═══ INFORMATION SUPPLIED
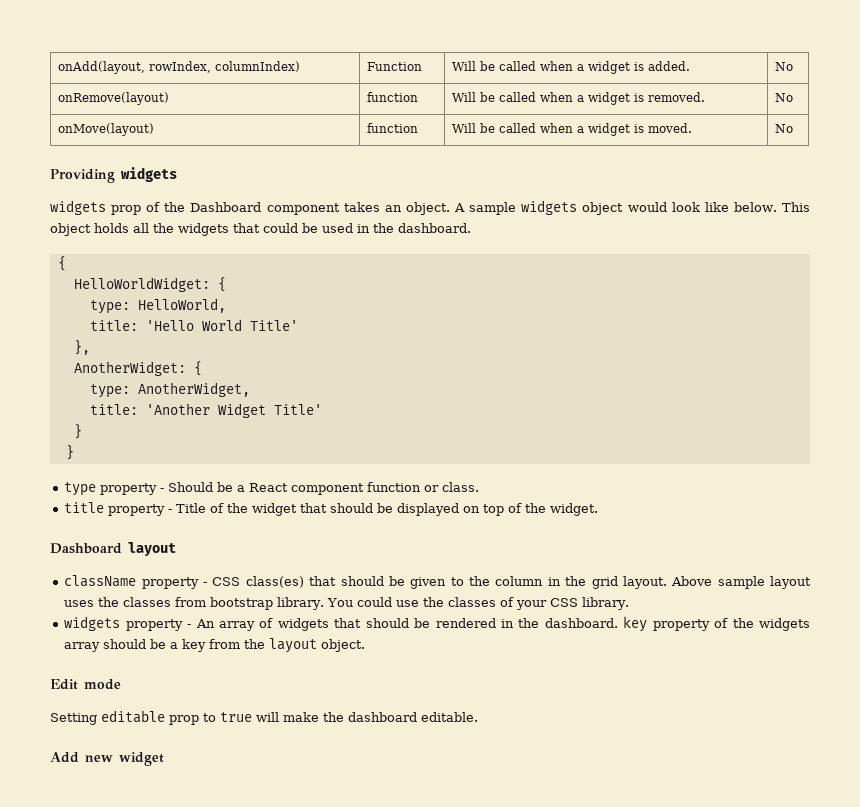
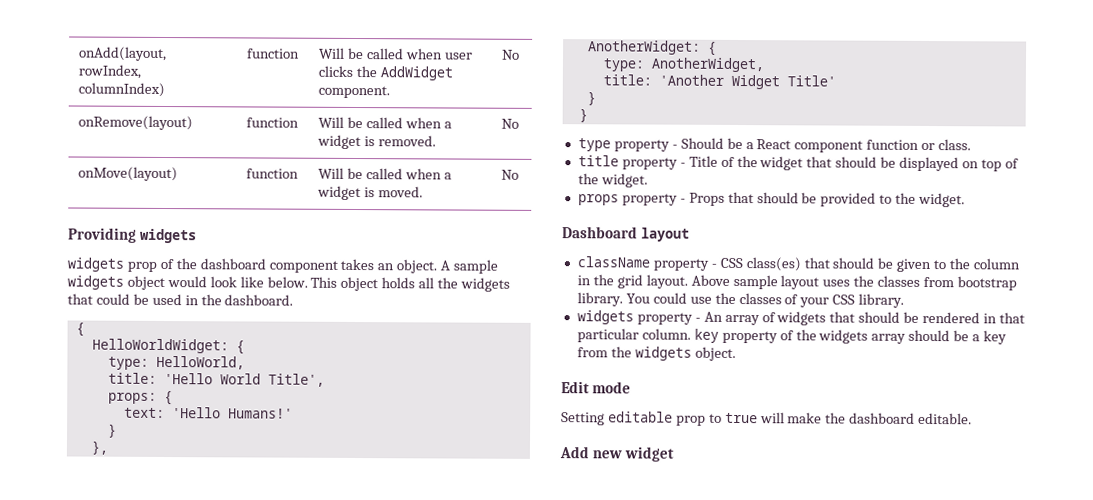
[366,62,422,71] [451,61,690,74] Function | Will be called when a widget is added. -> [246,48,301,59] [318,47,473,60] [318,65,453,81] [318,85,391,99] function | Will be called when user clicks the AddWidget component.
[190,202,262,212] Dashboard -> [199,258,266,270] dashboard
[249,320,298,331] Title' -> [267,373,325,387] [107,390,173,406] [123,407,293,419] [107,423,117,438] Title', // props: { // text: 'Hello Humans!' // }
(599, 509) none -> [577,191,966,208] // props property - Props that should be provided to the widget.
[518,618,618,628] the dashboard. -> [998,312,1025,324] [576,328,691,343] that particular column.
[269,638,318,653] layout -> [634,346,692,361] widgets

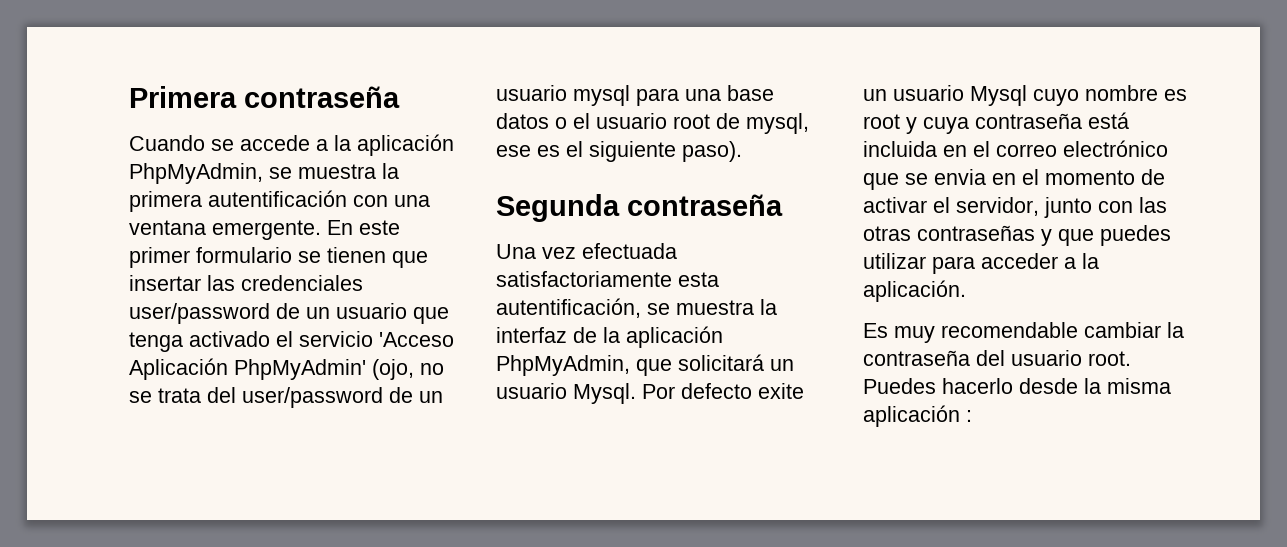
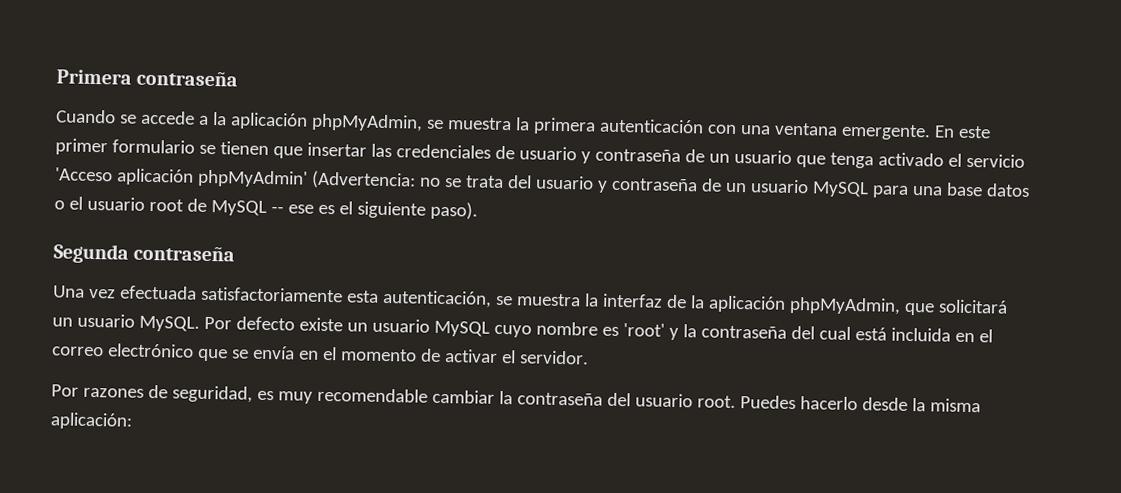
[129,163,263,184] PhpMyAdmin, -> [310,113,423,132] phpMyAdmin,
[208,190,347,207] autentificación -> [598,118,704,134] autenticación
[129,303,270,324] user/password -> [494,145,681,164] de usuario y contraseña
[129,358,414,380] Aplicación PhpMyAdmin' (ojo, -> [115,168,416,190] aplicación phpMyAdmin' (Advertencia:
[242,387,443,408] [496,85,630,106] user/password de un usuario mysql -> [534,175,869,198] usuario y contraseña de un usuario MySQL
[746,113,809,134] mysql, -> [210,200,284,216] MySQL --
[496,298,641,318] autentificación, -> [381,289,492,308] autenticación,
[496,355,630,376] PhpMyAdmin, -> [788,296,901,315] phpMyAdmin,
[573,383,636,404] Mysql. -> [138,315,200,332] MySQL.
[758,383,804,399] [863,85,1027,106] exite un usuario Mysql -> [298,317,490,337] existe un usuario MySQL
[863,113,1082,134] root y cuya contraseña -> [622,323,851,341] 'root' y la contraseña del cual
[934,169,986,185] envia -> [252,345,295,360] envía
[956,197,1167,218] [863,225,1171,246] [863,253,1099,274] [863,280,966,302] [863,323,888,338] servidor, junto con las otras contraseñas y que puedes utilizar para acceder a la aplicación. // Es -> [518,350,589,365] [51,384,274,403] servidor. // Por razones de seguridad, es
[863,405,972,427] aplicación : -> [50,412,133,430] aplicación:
══════
WHAT THE EXERCISE ASKS: Print the listing word for word but skip its pictures.

TASK SOLUTION:
[366,62,422,71] [451,61,690,74] Function | Will be called when a widget is added. -> [246,48,301,59] [318,47,473,60] [318,65,453,81] [318,85,391,99] function | Will be called when user clicks the AddWidget component.
[190,202,262,212] Dashboard -> [199,258,266,270] dashboard
[249,320,298,331] Title' -> [267,373,325,387] [107,390,173,406] [123,407,293,419] [107,423,117,438] Title', // props: { // text: 'Hello Humans!' // }
(599, 509) none -> [577,191,966,208] // props property - Props that should be provided to the widget.
[518,618,618,628] the dashboard. -> [998,312,1025,324] [576,328,691,343] that particular column.
[269,638,318,653] layout -> [634,346,692,361] widgets

[129,163,263,184] PhpMyAdmin, -> [310,113,423,132] phpMyAdmin,
[208,190,347,207] autentificación -> [598,118,704,134] autenticación
[129,303,270,324] user/password -> [494,145,681,164] de usuario y contraseña
[129,358,414,380] Aplicación PhpMyAdmin' (ojo, -> [115,168,416,190] aplicación phpMyAdmin' (Advertencia:
[242,387,443,408] [496,85,630,106] user/password de un usuario mysql -> [534,175,869,198] usuario y contraseña de un usuario MySQL
[746,113,809,134] mysql, -> [210,200,284,216] MySQL --
[496,298,641,318] autentificación, -> [381,289,492,308] autenticación,
[496,355,630,376] PhpMyAdmin, -> [788,296,901,315] phpMyAdmin,
[573,383,636,404] Mysql. -> [138,315,200,332] MySQL.
[758,383,804,399] [863,85,1027,106] exite un usuario Mysql -> [298,317,490,337] existe un usuario MySQL
[863,113,1082,134] root y cuya contraseña -> [622,323,851,341] 'root' y la contraseña del cual
[934,169,986,185] envia -> [252,345,295,360] envía
[956,197,1167,218] [863,225,1171,246] [863,253,1099,274] [863,280,966,302] [863,323,888,338] servidor, junto con las otras contraseñas y que puedes utilizar para acceder a la aplicación. // Es -> [518,350,589,365] [51,384,274,403] servidor. // Por razones de seguridad, es
[863,405,972,427] aplicación : -> [50,412,133,430] aplicación:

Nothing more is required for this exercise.